Parfums de pauvres
Fabienne Audéoud, Besançon (FR), 1968

En 2011, j’ai acheté – dans un magasin électro-ménager et de bricolage bon marché du 18e arrondissement de Paris – les parfums Solitude, La Chute, Querelle, Predator, les premières bouteilles de la collection «parfums de pauvres», aujourd’hui constituée d’une centaine de pièces.

Même si certaines font référence à des flacons et/ou des marques reconnais- sables, ce ne sont pas des contrefaçons.

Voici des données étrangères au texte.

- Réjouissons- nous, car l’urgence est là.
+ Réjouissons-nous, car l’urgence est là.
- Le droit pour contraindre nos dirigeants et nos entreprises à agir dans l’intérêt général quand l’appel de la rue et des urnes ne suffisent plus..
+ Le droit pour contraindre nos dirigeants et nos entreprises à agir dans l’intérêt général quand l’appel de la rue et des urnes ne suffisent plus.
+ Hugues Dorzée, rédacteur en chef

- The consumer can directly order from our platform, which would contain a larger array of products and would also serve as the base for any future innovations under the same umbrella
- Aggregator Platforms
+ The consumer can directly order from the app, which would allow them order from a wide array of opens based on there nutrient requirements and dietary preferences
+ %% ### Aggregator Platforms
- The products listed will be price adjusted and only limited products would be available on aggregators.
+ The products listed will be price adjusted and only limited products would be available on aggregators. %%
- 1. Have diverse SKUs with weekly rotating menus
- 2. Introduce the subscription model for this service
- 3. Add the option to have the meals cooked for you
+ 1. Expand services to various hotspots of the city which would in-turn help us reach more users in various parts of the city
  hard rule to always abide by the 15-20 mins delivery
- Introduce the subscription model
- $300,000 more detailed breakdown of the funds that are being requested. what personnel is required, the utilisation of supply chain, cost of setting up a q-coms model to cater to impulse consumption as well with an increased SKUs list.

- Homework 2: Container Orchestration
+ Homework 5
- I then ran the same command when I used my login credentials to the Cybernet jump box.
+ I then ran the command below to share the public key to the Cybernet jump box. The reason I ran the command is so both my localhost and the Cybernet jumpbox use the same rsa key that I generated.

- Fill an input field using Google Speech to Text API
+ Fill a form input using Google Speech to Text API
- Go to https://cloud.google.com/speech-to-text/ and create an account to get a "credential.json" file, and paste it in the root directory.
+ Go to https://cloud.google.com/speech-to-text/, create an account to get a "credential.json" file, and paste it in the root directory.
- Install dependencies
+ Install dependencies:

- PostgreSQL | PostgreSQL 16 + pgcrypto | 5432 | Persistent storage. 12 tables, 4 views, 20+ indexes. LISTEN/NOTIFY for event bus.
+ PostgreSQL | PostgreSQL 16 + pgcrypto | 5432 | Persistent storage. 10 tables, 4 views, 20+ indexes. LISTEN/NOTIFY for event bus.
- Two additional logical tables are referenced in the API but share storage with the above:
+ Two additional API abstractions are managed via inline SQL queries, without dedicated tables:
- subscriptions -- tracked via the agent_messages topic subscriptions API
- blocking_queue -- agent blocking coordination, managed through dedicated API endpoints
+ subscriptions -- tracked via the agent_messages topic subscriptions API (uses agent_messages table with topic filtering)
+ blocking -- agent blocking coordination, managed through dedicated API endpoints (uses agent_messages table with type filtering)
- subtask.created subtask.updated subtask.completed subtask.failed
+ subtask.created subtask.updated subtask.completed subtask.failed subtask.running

Elles sont choisies exclusivement pour leur nom et leur prix inférieur à 5 €.

Censées contenir des odeurs agréables et offrir un certain plaisir et bien-être, elles affichent néanmoins des notions bizarres telles que Bishop (évêque), British Emotion (émotion britannique), Relinquish (renoncer), Nob-luck (chance de la bite), Maniac (dingue), Untrue Lies (mensonges non vrais) My Manager (ma.on directeur.ice) et souvent d’une grande violence Dilemme, Dispute (litige), Tender Stalking (tendre harcèlement), Phobia Men (hommes phobie), etc.

Qui a imaginé ces noms ? À qui s’adressent-ils, si ce n’est à des consommateur.ice.s pauvres, qui, soit ne comprennent pas ce qu’iels lisent, désirent et achètent, soit le valent bien.

Sur les rayons des magasins et de façon plus développée dans les installations s’écrivent des phrases, un texte, un discours/odeur à « porter ».

Cette pièce fait partie d’une série autour de ce qui se porte, comme un vêtement ou un parfum (to wear), une charge (to carry), un message (to convey), le nom de son père ou de son mari (to bear his name) ou un personnage à la scène ou à l’écran (to perform). On dit aussi d’une voix qu’elle porte.

Artiste sélectionnée dans le cadre de l’appel à projets
Texte : Fabienne Audéoud

 

In 2011, in the 18th arrondissement of Paris where I used to live, I bought some perfumes called Solitude, La Chute (the fall), Querelle (quarrel), Predator in cheap DIY shops. They were the first bottles of the collection “Perfumes For The Poor” that nowadays features a hundred pieces.

None of them are counterfeits, even if some clearly refer to well known bottles and brands. They are exclusively selected for their name and their price (around or under 5€). They are meant to contain nice smells and offer a form a wellbeing and pleasure but the words they display vary from weird to extremely violent: Bishop, British Emotion, Relinquish, Nob-luck, Maniac, Untrue Lies, My Manager, Dispute, Solitude, Tender Stalking, Phobia Men, Dangerous swamp, Expire, etc.

Who came up with such names? Who are they addressed to, if not to poor consumers who don’t really understand what they read, or maybe who are just worth it...

On the shelves of stores and in a further developed way in installations, sentences, a text, a discourse/smell to “wear” are written.

This piece is part of a large series about ‘porter’ translated in English by “to wear” (for clothes and perfumes), to carry a load (porter une charge), to convey a message (porter un message), to bear his name (porter le nom de son père ou de son mari) to perform a character (porter un personnage à la scène ou à l’écran). There is also a French expression saying that a voice carries well.